EoE is a chronic, progressive disease and therapeutic strategies aim to resolve clinical symptoms and esophageal inflammation to avoid long-term complications related to fibrosis and deterioration of health-related quality of life [5]. Therapeutic options currently available for EoE include elimination diets, PPIs, and steroids. PPIs are the most common first-line therapy used for patients with EoE, and in our study, all patients received PPI as the initial treatment. The efficacy of PPIs in inducing remission appears to be related to the reduction of esophageal damage caused by acid exposure and to the anti-inflammatory effect [210]. Some studies have reported that PPIs induced histologic remission and clinical improvement in more than half of the patients with symptomatic esophageal eosinophilia [111213]. Correlated with our study, 65.3% of the patients who underwent a second UGE after 6–8 weeks of PPI treatment achieved histological remission (<15 eosinophils per HPF) and symptom improvement.

Dietary therapy is the only treatment targeting the cause of the disease; three major classes of elimination diets are used: elemental diet, targeted diet by allergy testing, and empiric diet [2]. In this study, two patients were treated with dietary therapy, and the patient who received targeted diet therapy devoid of eggs and cow’s milk was found to have normal histological findings and symptomatic relief on a follow-up UGE.

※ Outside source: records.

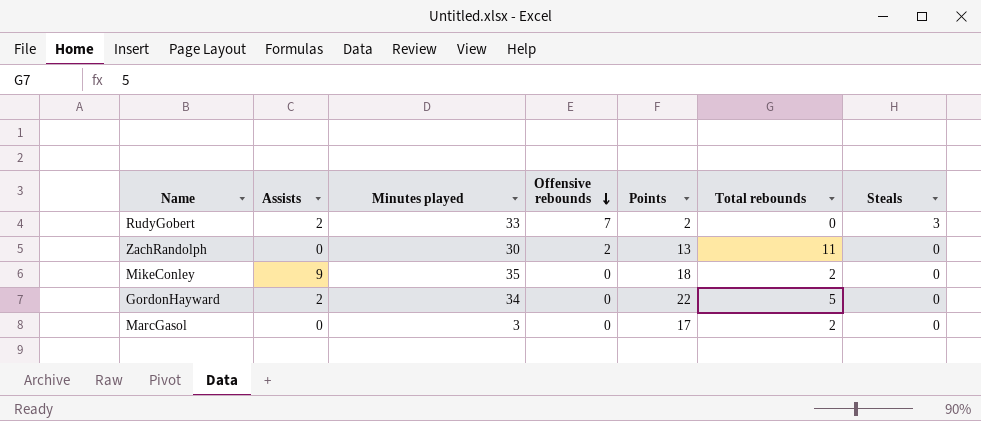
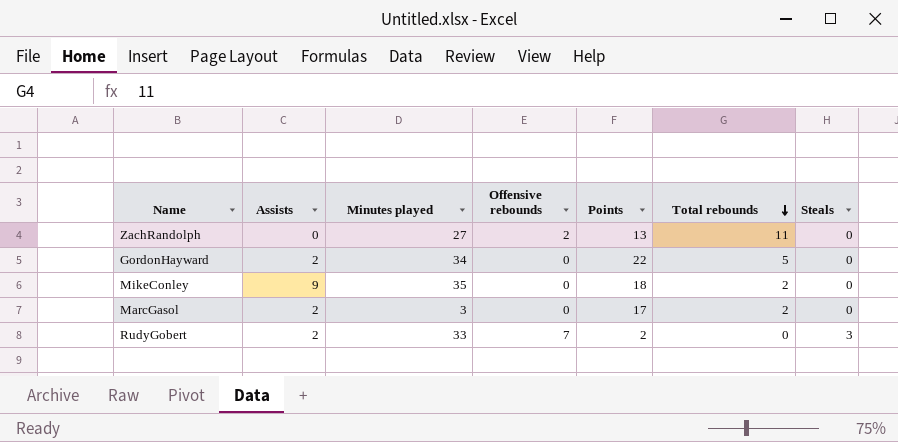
row order: Offensive rebounds descending -> Total rebounds descending
ZachRandolph | Minutes played: 30 -> 27
MarcGasol | Assists: 0 -> 2

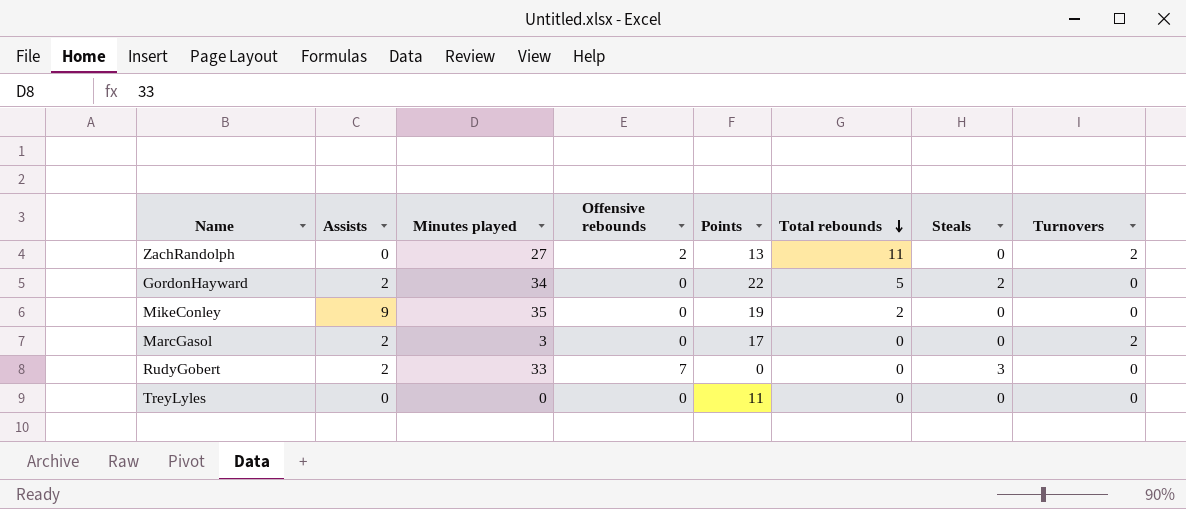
column Turnovers | position: none -> 8
GordonHayward | Steals: 0 -> 2
MikeConley | Points: 18 -> 19
MarcGasol | Total rebounds: 2 -> 0
RudyGobert | Points: 2 -> 0
row TreyLyles: none -> 0 | 0 | 0 | 11 | 0 | 0 | 0

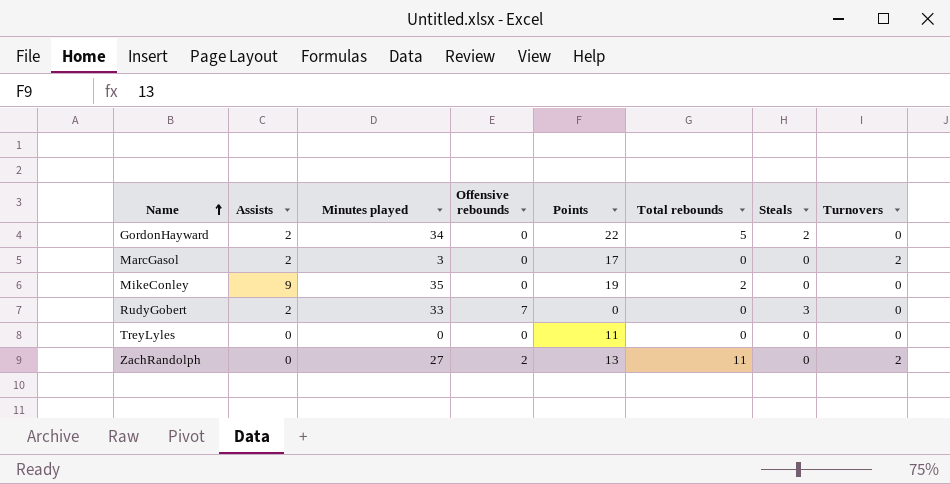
row order: Total rebounds descending -> Name ascending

Topical steroids have emerged as first-line induction agents due to their anti-inflammatory mechanisms, and are effective in inducing clinical, endoscopic, and histologic remission [141516]. Laserna-Mendieta et al. [15] found that topical steroids were the most effective in inducing clinical (decrease ≥50% in the dysphagia symptom score) and histologic remission (count <15 eosinophils per HPF); however, PPIs were the most frequently prescribed . Similar to our study, all patients were initially treated with PPIs, and the two patients who did not respond, received swallowed steroids.

Conclusion

Our study describes the clinical features of pediatric EoE in Ecuador. It is the first retrospective study in Ecuador that describes the clinical, endoscopic, and histological manifestations of EoE in a small pediatric population. Clinical characteristics of symptoms, endoscopic findings, and associated co-morbid allergic diseases, were comparable to those of other studies. Most patients in this study showed good clinical response to PPI treatment. A population-based, multi-center study with long-term follow-up is warranted to estimate the prevalence and incidence of EoE in Ecuadorian children.

Limitations

This study was a retrospective and single-center observational analysis. As this was a single center study, our sample size was small. A population based multi-center study would provide more insights into the epidemiology of this disease in Ecuador.